====== Material provided

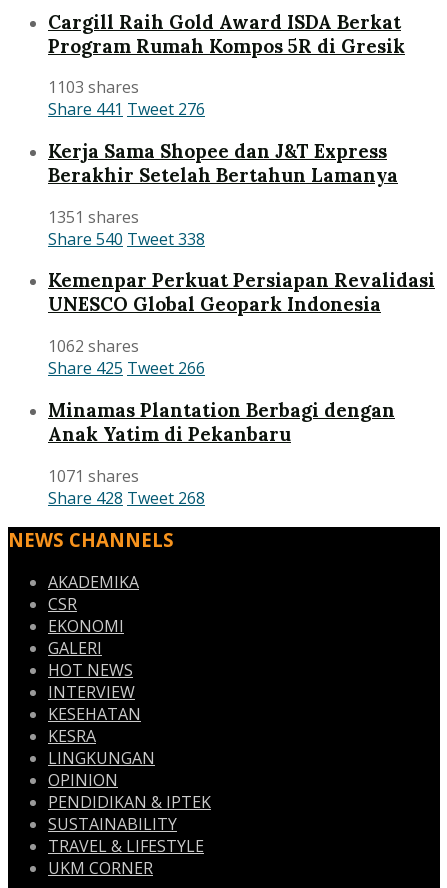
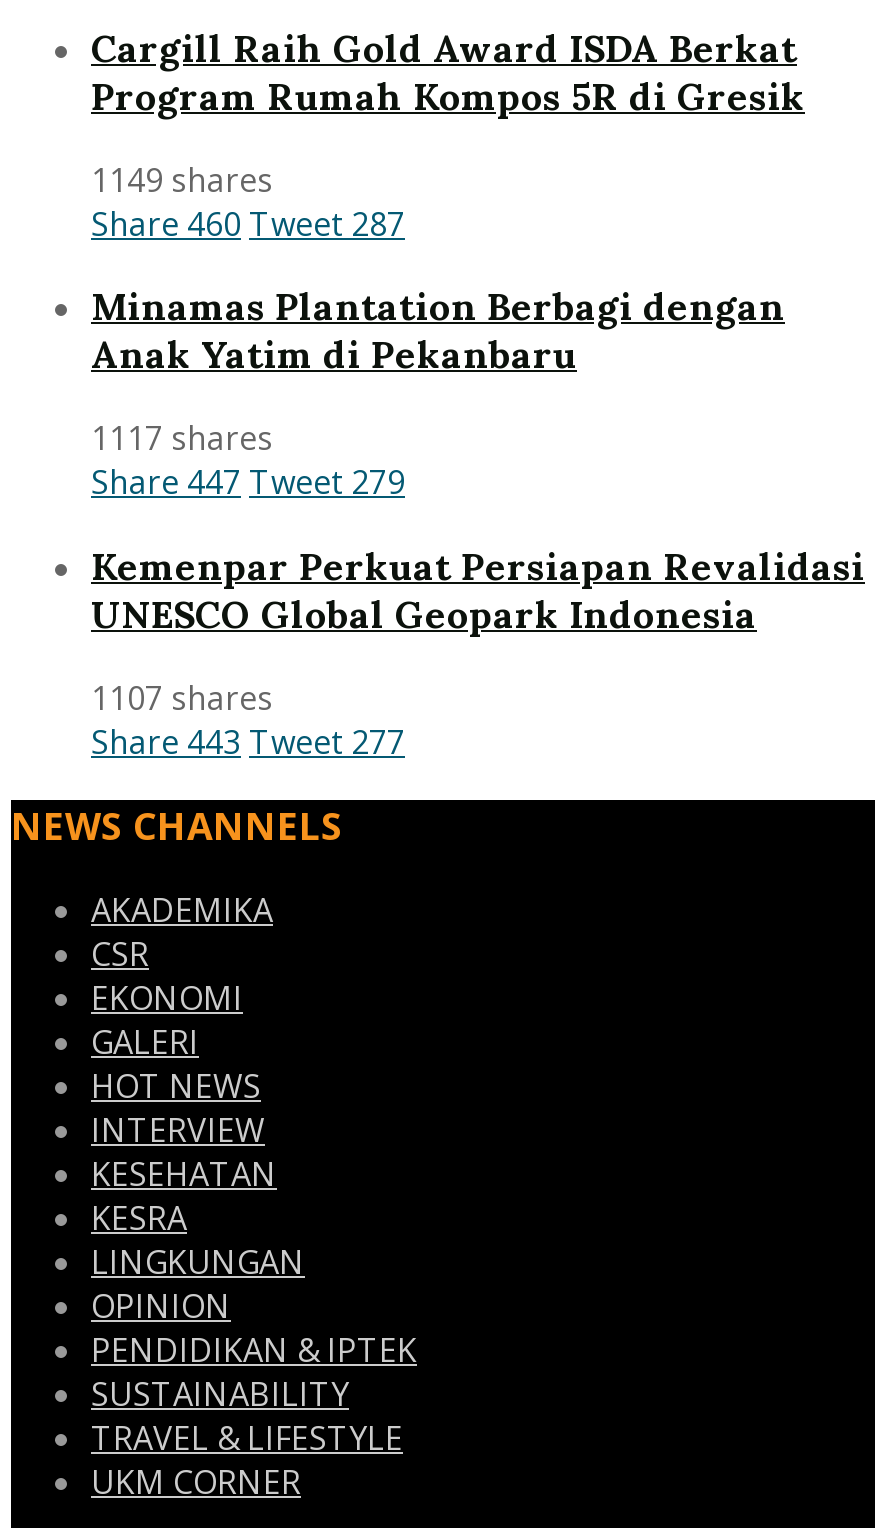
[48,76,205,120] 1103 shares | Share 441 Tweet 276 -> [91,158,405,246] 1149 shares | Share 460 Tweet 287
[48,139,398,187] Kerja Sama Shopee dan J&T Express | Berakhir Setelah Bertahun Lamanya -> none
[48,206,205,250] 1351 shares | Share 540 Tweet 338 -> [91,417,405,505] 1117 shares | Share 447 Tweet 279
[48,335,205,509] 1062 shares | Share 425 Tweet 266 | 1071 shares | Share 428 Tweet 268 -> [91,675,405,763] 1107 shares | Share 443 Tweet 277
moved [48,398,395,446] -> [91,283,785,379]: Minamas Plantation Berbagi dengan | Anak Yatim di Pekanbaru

============

● **Problem statement**:
Search the material for "Share" and copy each matching line.

● **Output below**:
[48,76,205,120] 1103 shares | Share 441 Tweet 276 -> [91,158,405,246] 1149 shares | Share 460 Tweet 287
[48,206,205,250] 1351 shares | Share 540 Tweet 338 -> [91,417,405,505] 1117 shares | Share 447 Tweet 279
[48,335,205,509] 1062 shares | Share 425 Tweet 266 | 1071 shares | Share 428 Tweet 268 -> [91,675,405,763] 1107 shares | Share 443 Tweet 277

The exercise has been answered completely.